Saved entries
[Start of section]
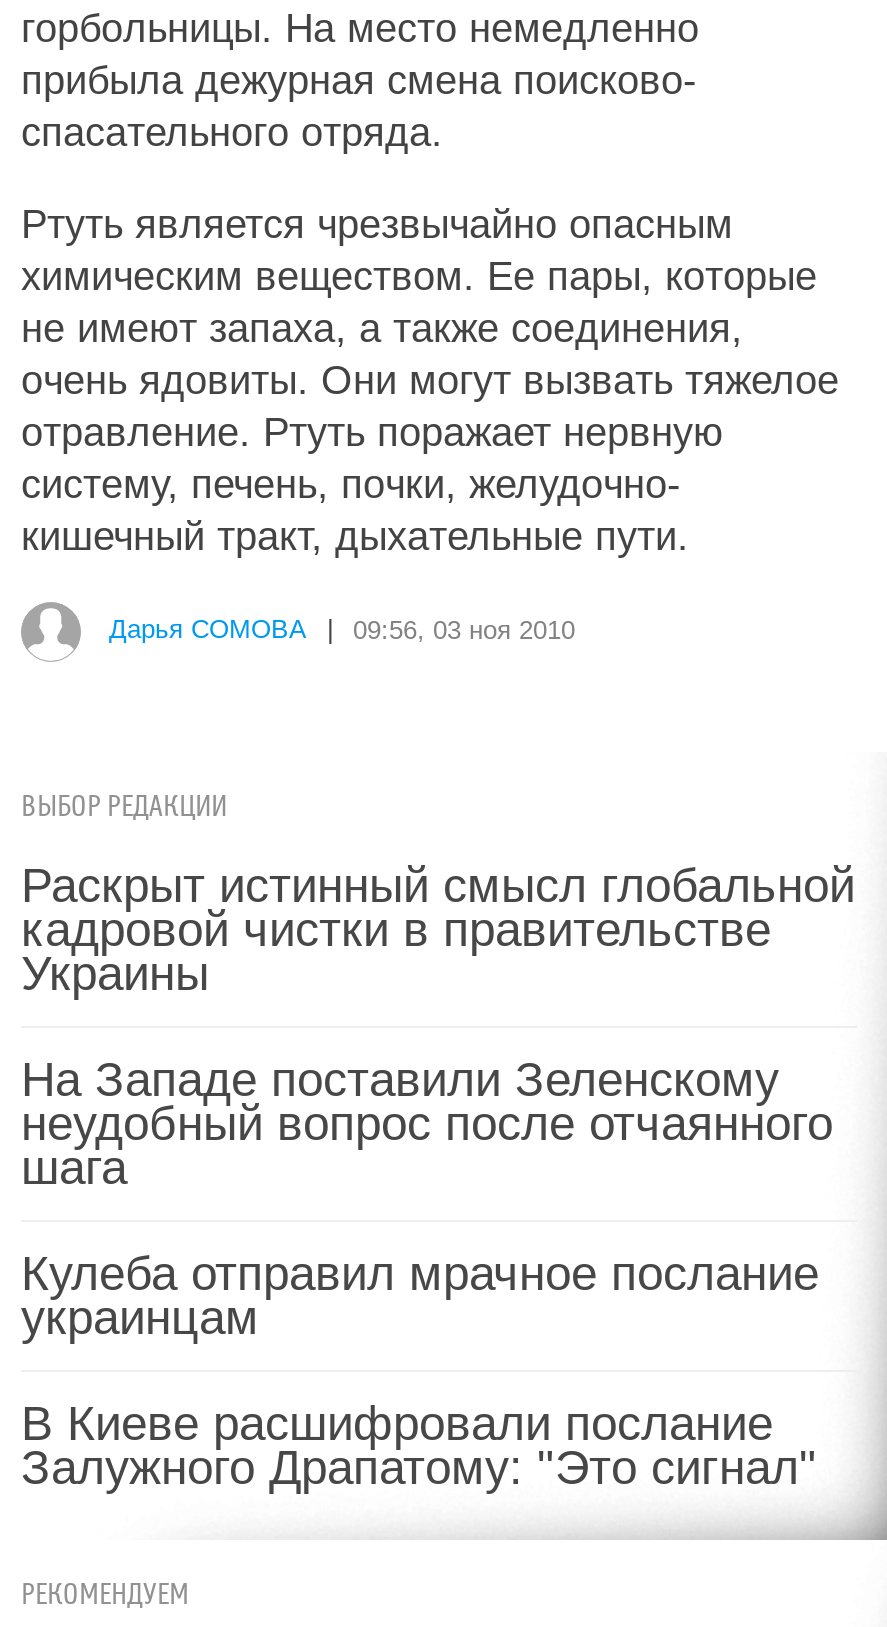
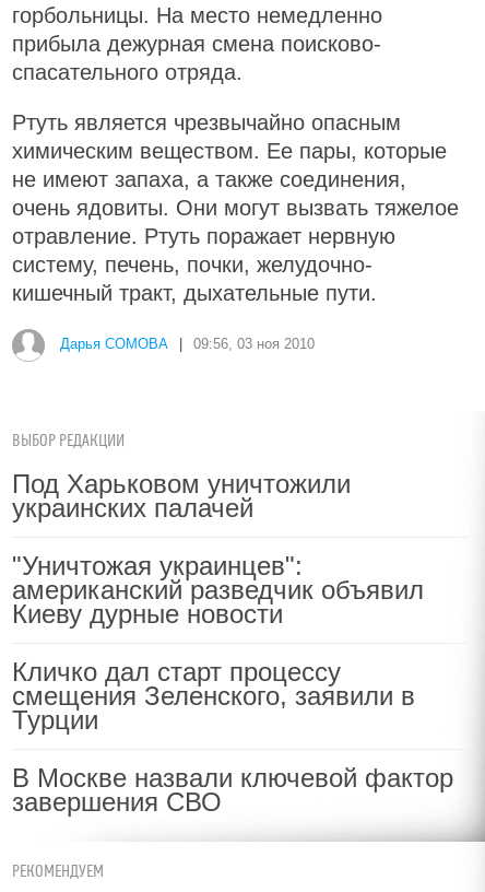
[21,858,855,1000] Раскрыт истинный смысл глобальной | кадровой чистки в правительстве | Украины -> [12,469,351,523] Под Харьковом уничтожили | украинских палачей
[21,1052,833,1194] На Западе поставили Зеленскому | неудобный вопрос после отчаянного | шага -> [12,551,424,629] "Уничтожая украинцев": | американский разведчик объявил | Киеву дурные новости
[21,1246,819,1344] Кулеба отправил мрачное послание | украинцам -> [12,657,415,735] Кличко дал старт процессу | смещения Зеленского, заявили в | Турции
[21,1396,817,1494] В Киеве расшифровали послание | Залужного Драпатому: "Это сигнал" -> [12,763,453,817] В Москве назвали ключевой фактор | завершения СВО

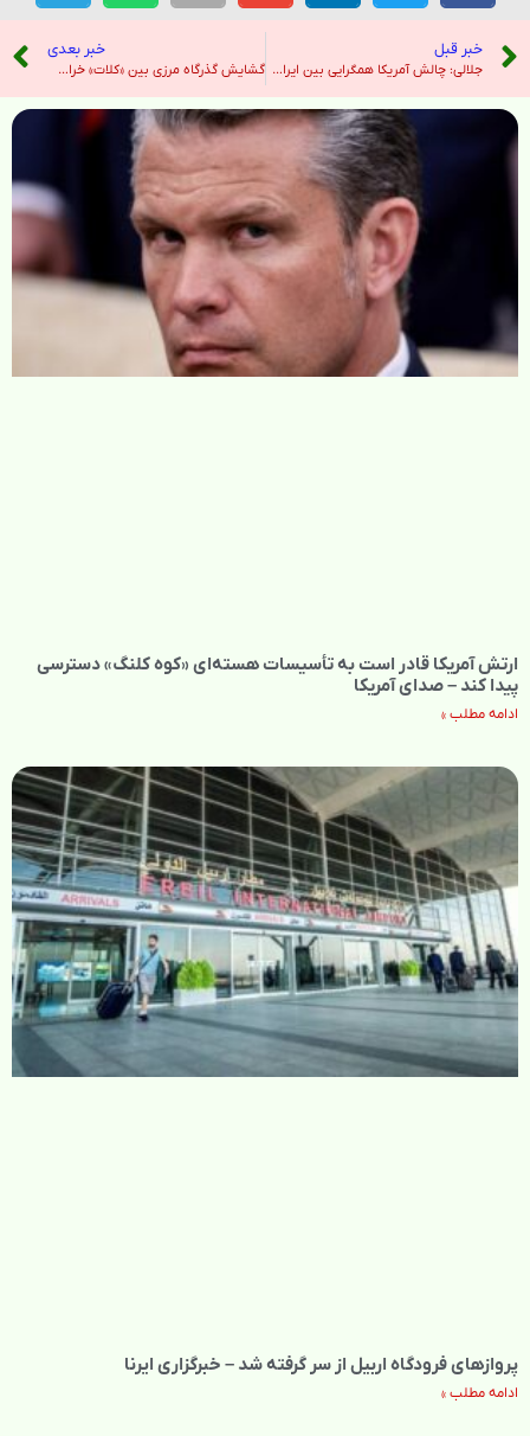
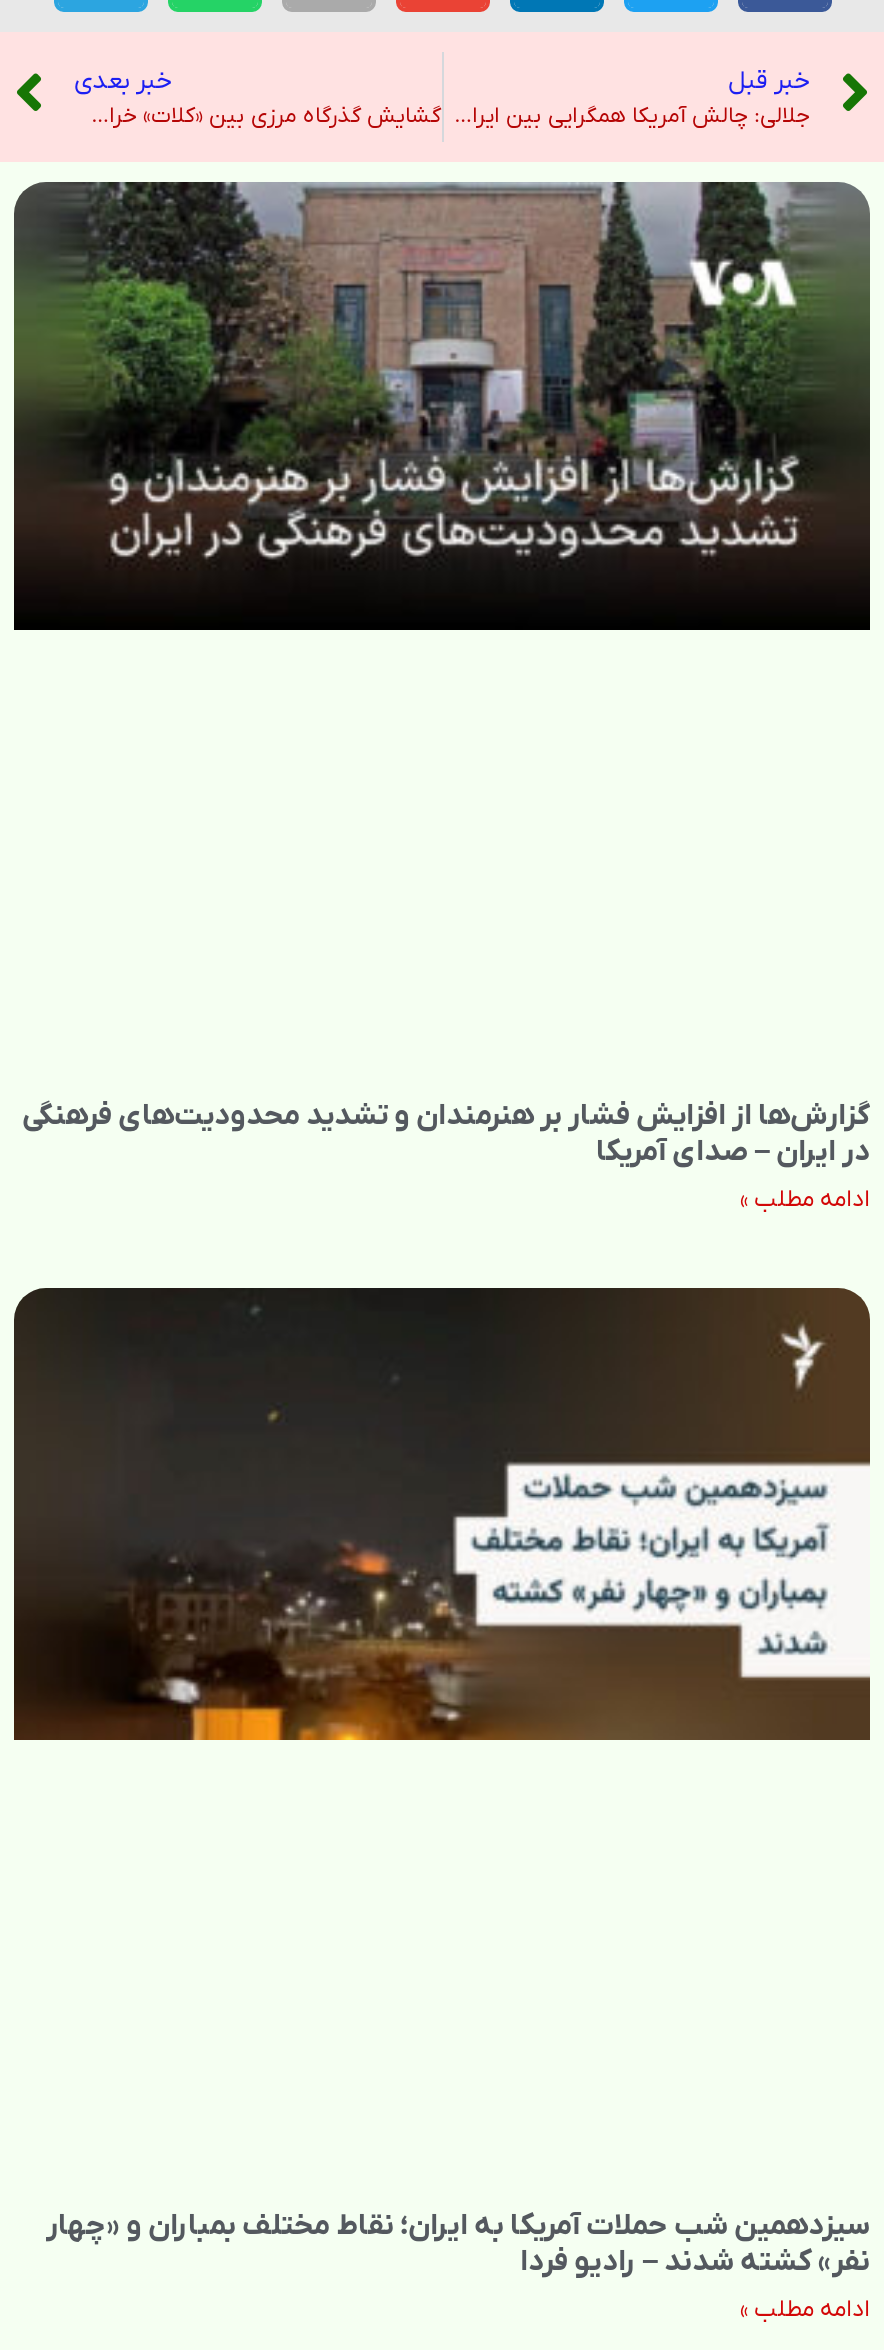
[11,109,518,378] [image] -> [12,182,872,632] [image]
[37,652,518,697] ارتش آمریکا قادر است به تأسیسات هسته‌ای «کوه کلنگ» دسترسی | پیدا کند – صدای آمریکا -> [22,1096,870,1172] گزارش‌ها از افزایش فشار بر هنرمندان و تشدید محدودیت‌های فرهنگی | در ایران – صدای آمریکا
[11,767,519,1078] [image] -> [12,1288,870,1776] [image]
[124,1353,518,1377] پروازهای فرودگاه اربیل از سر گرفته شد – خبرگزاری ایرنا -> [46,2205,870,2281] سیزدهمین شب حملات آمریکا به ایران؛ نقاط مختلف بمباران و «چهار | نفر» کشته شدند – رادیو فردا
[End of section]
-- REQUIRED WORK --
Each line above should be written out again unchanged; no images are to be carried over.

-- RESULT FOR THIS EXERCISE --
[21,858,855,1000] Раскрыт истинный смысл глобальной | кадровой чистки в правительстве | Украины -> [12,469,351,523] Под Харьковом уничтожили | украинских палачей
[21,1052,833,1194] На Западе поставили Зеленскому | неудобный вопрос после отчаянного | шага -> [12,551,424,629] "Уничтожая украинцев": | американский разведчик объявил | Киеву дурные новости
[21,1246,819,1344] Кулеба отправил мрачное послание | украинцам -> [12,657,415,735] Кличко дал старт процессу | смещения Зеленского, заявили в | Турции
[21,1396,817,1494] В Киеве расшифровали послание | Залужного Драпатому: "Это сигнал" -> [12,763,453,817] В Москве назвали ключевой фактор | завершения СВО

[11,109,518,378] [image] -> [12,182,872,632] [image]
[37,652,518,697] ارتش آمریکا قادر است به تأسیسات هسته‌ای «کوه کلنگ» دسترسی | پیدا کند – صدای آمریکا -> [22,1096,870,1172] گزارش‌ها از افزایش فشار بر هنرمندان و تشدید محدودیت‌های فرهنگی | در ایران – صدای آمریکا
[11,767,519,1078] [image] -> [12,1288,870,1776] [image]
[124,1353,518,1377] پروازهای فرودگاه اربیل از سر گرفته شد – خبرگزاری ایرنا -> [46,2205,870,2281] سیزدهمین شب حملات آمریکا به ایران؛ نقاط مختلف بمباران و «چهار | نفر» کشته شدند – رادیو فردا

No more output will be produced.